Northgate Water Treatment: Honest Advice
Northgate is a premium area with newer construction, and many homeowners here are interested in optimizing their home — not just fixing problems. That's a different conversation than the one we have with Monument well water customers or Fountain PFAS cases. With Northgate's soft CSU water, the question isn't "what's wrong" but "what's worth upgrading."
What You Don't Need
Let's be direct: you almost certainly don't need a water softener. CSU water in Northgate averages around 1.8 GPG — soft by every standard. A water softener installed on soft city water accomplishes nothing for hardness (there isn't a hardness problem) and adds unnecessary sodium to your water.

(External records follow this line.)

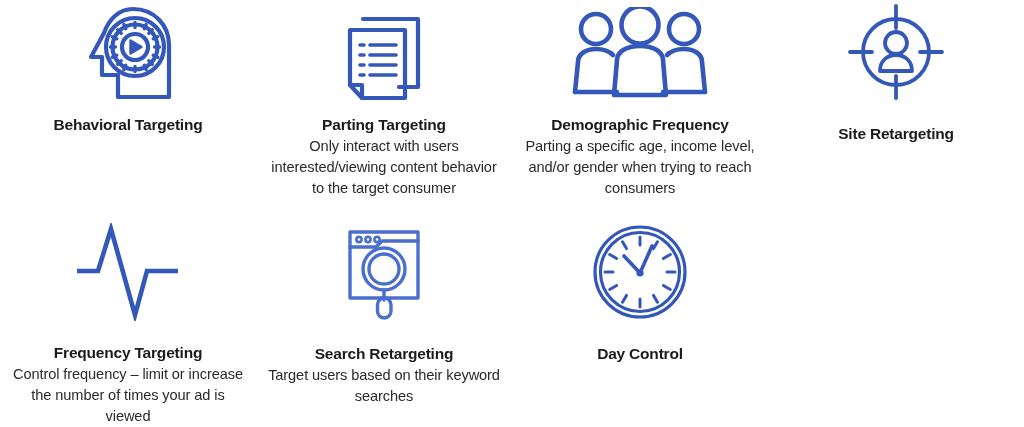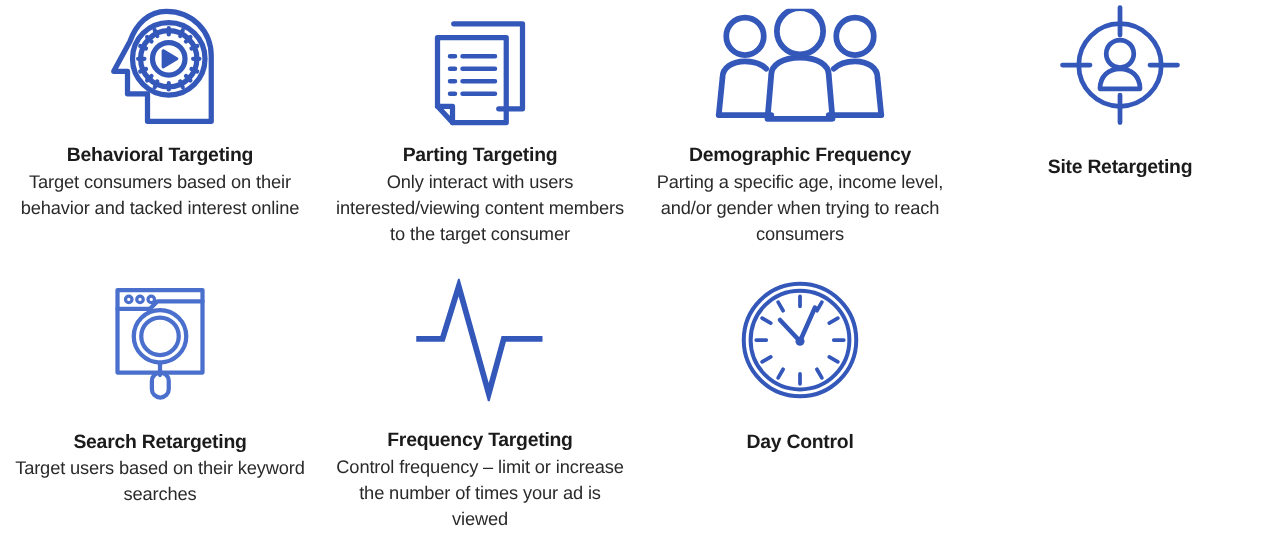--- a/index.html
+++ b/index.html
@@ -75,7 +75,6 @@
       </svg>
     </div>
     <div class="title">Behavioral Targeting</div>
-    <div class="desc">Target consumers based on their behavior and tacked interest online</div>
   </div>
 
   <div class="cell row1">

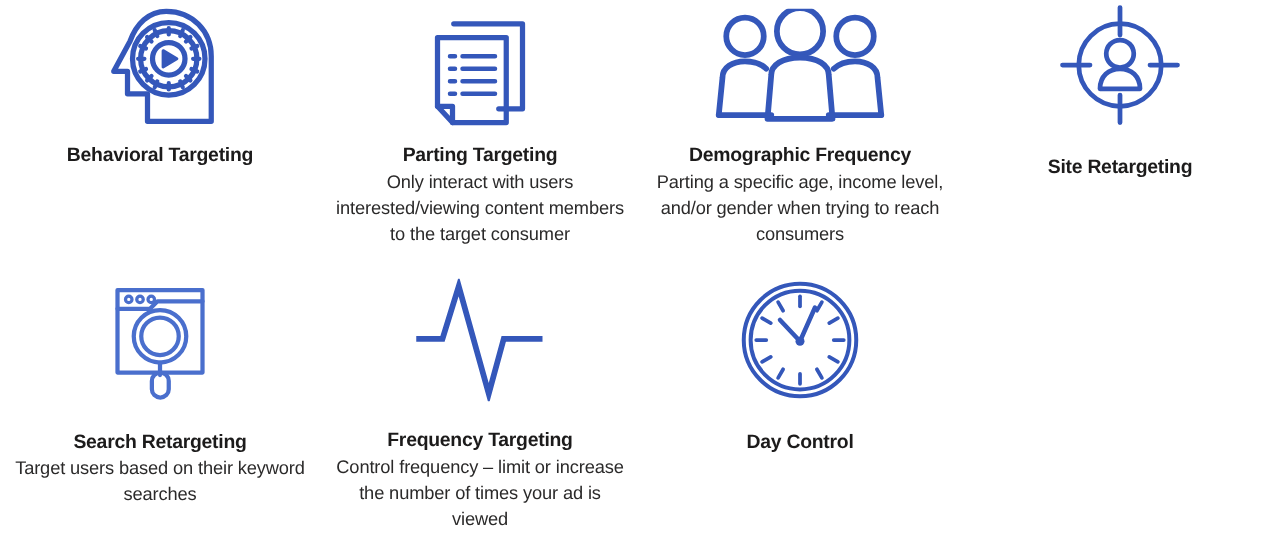--- a/index.html
+++ b/index.html
@@ -92,7 +92,7 @@
       </svg>
     </div>
     <div class="title">Parting Targeting</div>
-    <div class="desc">Only interact with users interested/viewing content members to the target consumer</div>
+    <div class="desc">Only interact with users interested/viewing content behavior to the target consumer</div>
   </div>
 
   <div class="cell row1">

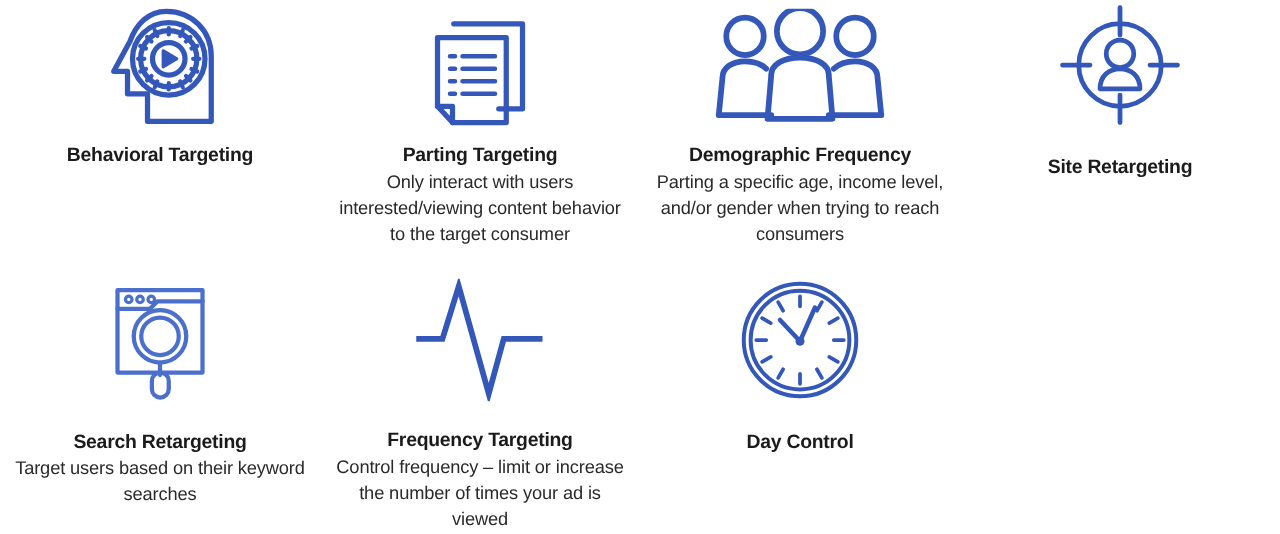--- a/index.html
+++ b/index.html
@@ -127,6 +127,16 @@
 
   <div class="cell row2">
     <div class="icon-wrap">
+      <svg width="110" height="98" viewBox="0 0 110 98" fill="none" stroke="#3457ba" stroke-width="4.6" stroke-linejoin="miter" stroke-linecap="butt">
+        <path d="M4 48 L25 48 L38 6 L62 92 L74 48 L105 48"></path>
+      </svg>
+    </div>
+    <div class="title">Frequency Targeting</div>
+    <div class="desc">Control frequency – limit or increase the number of times your ad is viewed</div>
+  </div>
+
+  <div class="cell row2">
+    <div class="icon-wrap">
       <svg width="104" height="100" viewBox="0 0 104 100" fill="none" stroke="#4a6fcd" stroke-width="3.4" stroke-linejoin="round" stroke-linecap="round">
         <path d="M18 10 L86 10 L86 76 L18 76 Z"></path>
         <path d="M18 25 L44 25 L50 19 L86 19"></path>
@@ -143,16 +153,6 @@
     </div>
     <div class="title">Search Retargeting</div>
     <div class="desc">Target users based on their keyword searches</div>
-  </div>
-
-  <div class="cell row2">
-    <div class="icon-wrap">
-      <svg width="110" height="98" viewBox="0 0 110 98" fill="none" stroke="#3457ba" stroke-width="4.6" stroke-linejoin="miter" stroke-linecap="butt">
-        <path d="M4 48 L25 48 L38 6 L62 92 L74 48 L105 48"></path>
-      </svg>
-    </div>
-    <div class="title">Frequency Targeting</div>
-    <div class="desc">Control frequency – limit or increase the number of times your ad is viewed</div>
   </div>
 
   <div class="cell row2">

If a water treatment company is pushing a softener for your Northgate home without showing you a water test result above 7 GPG, walk away.
What's Worth Considering
The legitimate water quality opportunities for Northgate homes fall into two categories:
- Whole-house carbon filtration: Removes chlorine from all water in the home. You'll notice it most in the shower — no chlorine smell, less skin dryness, better-feeling hair. Also removes some TTHMs and VOCs. Cost: $800-1,500 installed.
- Under-sink reverse osmosis: The best upgrade for drinking and cooking water. Removes chlorine, TTHMs, chromium-6, lead (from any old fixtures), fluoride, and dissolved solids. Produces water cleaner than most bottled water. Cost: $400-800 installed, pays for itself vs. bottled water in 1-2 years.
TTHMs and Chromium-6: What CSU's Data Shows
CSU's annual Consumer Confidence Report shows TTHMs recorded as high as 77.8 ppb against an 80 ppb federal limit — close to the threshold. Chromium-6 has been detected above California's health guideline of 0.02 ppb (though below the federal MCL of 100 ppb). Both are reduced substantially by carbon filtration and eliminated by reverse osmosis. These aren't emergency situations, but they're legitimate reasons to consider filtration if you want the cleanest possible drinking water.
No PFAS Concern in Northgate
Northgate is far from Peterson Space Force Base, and CSU's 2024/2025 testing found no PFAS above reporting limits in the municipal supply. This is a non-issue for Northgate residents on city water.